START Material for the task
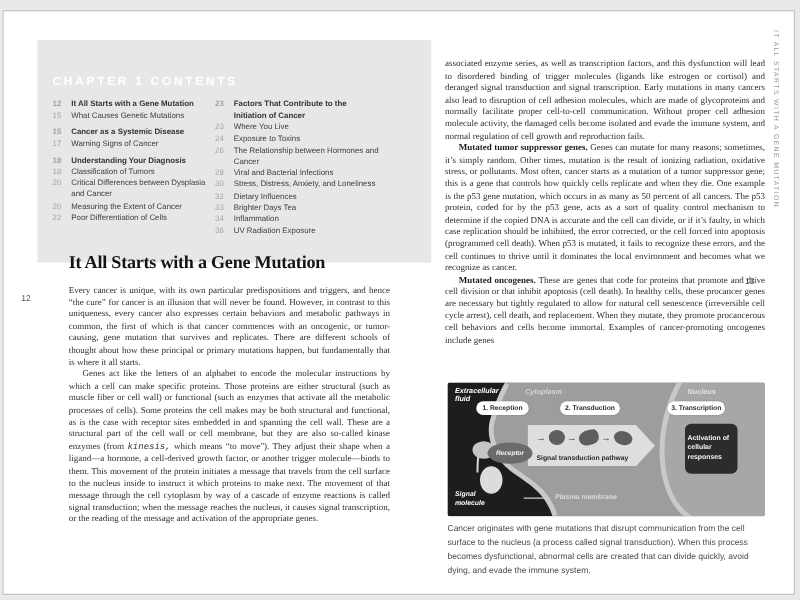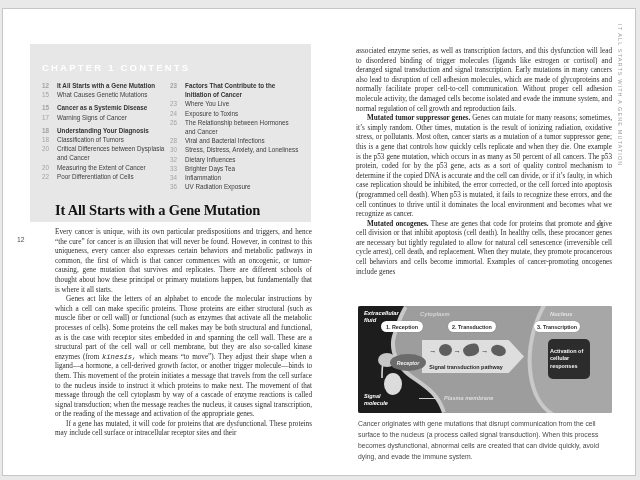--- a/index.html
+++ b/index.html
@@ -9,8 +9,8 @@
          border:1px solid #c6c6c6;box-sizing:border-box;}
 
   
-  .toc-box{position:absolute;left:30px;top:32px;width:281px;height:178px;background:#e7e7e7;
-           padding:18px 12px;box-sizing:border-box;margin-top:12px;}
+  .toc-box{position:absolute;left:30px;top:32px;width:315px;height:178px;background:#e7e7e7;
+           padding:28px 12px;box-sizing:border-box;}
   .toc-header{font-size:9.5px;font-weight:bold;letter-spacing:2.2px;color:#ffffff;}
   .toc-cols{display:flex;margin-top:8px;}
   .toc-col{width:126px;}

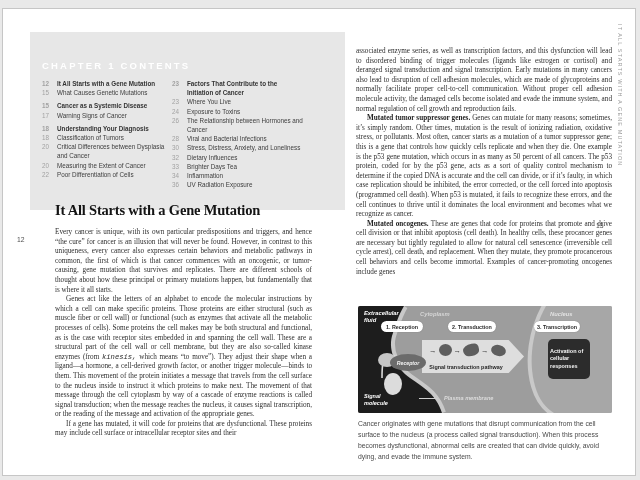--- a/index.html
+++ b/index.html
@@ -180,7 +180,6 @@
     <h1>It All Starts with a Gene Mutation</h1>
     <p>Every cancer is unique, with its own particular predispositions and triggers, and hence “the cure” for cancer is an illusion that will never be found. However, in contrast to this uniqueness, every cancer also expresses certain behaviors and metabolic pathways in common, the first of which is that cancer commences with an oncogenic, or tumor-causing, gene mutation that survives and replicates. There are different schools of thought about how these principal or primary mutations happen, but fundamentally that is where it all starts.</p>
     <p class="indent"><span>Genes act like the letters of an alphabet to encode the molecular instructions by which a cell can make specific proteins. Those proteins are either structural (such as muscle fiber or cell wall) or functional (such as enzymes that activate all the metabolic processes of cells). Some proteins the cell makes may be both structural and functional, as is the case with receptor sites embedded in and spanning the cell wall. These are a structural part of the cell wall or cell membrane, but they are also so-called kinase enzymes (from </span><em>kinesis,</em><span> which means “to move”). They adjust their shape when a ligand—a hormone, a cell-derived growth factor, or another trigger molecule—binds to them. This movement of the protein initiates a message that travels from the cell surface to the nucleus inside to instruct it which proteins to make next. The movement of that message through the cell cytoplasm by way of a cascade of enzyme reactions is called signal transduction; when the message reaches the nucleus, it causes signal transcription, or the reading of the message and activation of the appropriate genes.</span></p>
-    <p class="indent">If a gene has mutated, it will code for proteins that are dysfunctional. These proteins may include cell surface or intracellular receptor sites and their</p>
   </div>
 
   <div class="right-text bodytext">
END Material for the task
With all pictures left out, please transcribe exactly the lines from the start of the material through the line with "<h1>It All Starts".

* **Task output**
--- a/index.html
+++ b/index.html
@@ -9,8 +9,8 @@
          border:1px solid #c6c6c6;box-sizing:border-box;}
 
   
-  .toc-box{position:absolute;left:30px;top:32px;width:281px;height:178px;background:#e7e7e7;
-           padding:18px 12px;box-sizing:border-box;margin-top:12px;}
+  .toc-box{position:absolute;left:30px;top:32px;width:315px;height:178px;background:#e7e7e7;
+           padding:28px 12px;box-sizing:border-box;}
   .toc-header{font-size:9.5px;font-weight:bold;letter-spacing:2.2px;color:#ffffff;}
   .toc-cols{display:flex;margin-top:8px;}
   .toc-col{width:126px;}

--- a/index.html
+++ b/index.html
@@ -180,7 +180,6 @@
     <h1>It All Starts with a Gene Mutation</h1>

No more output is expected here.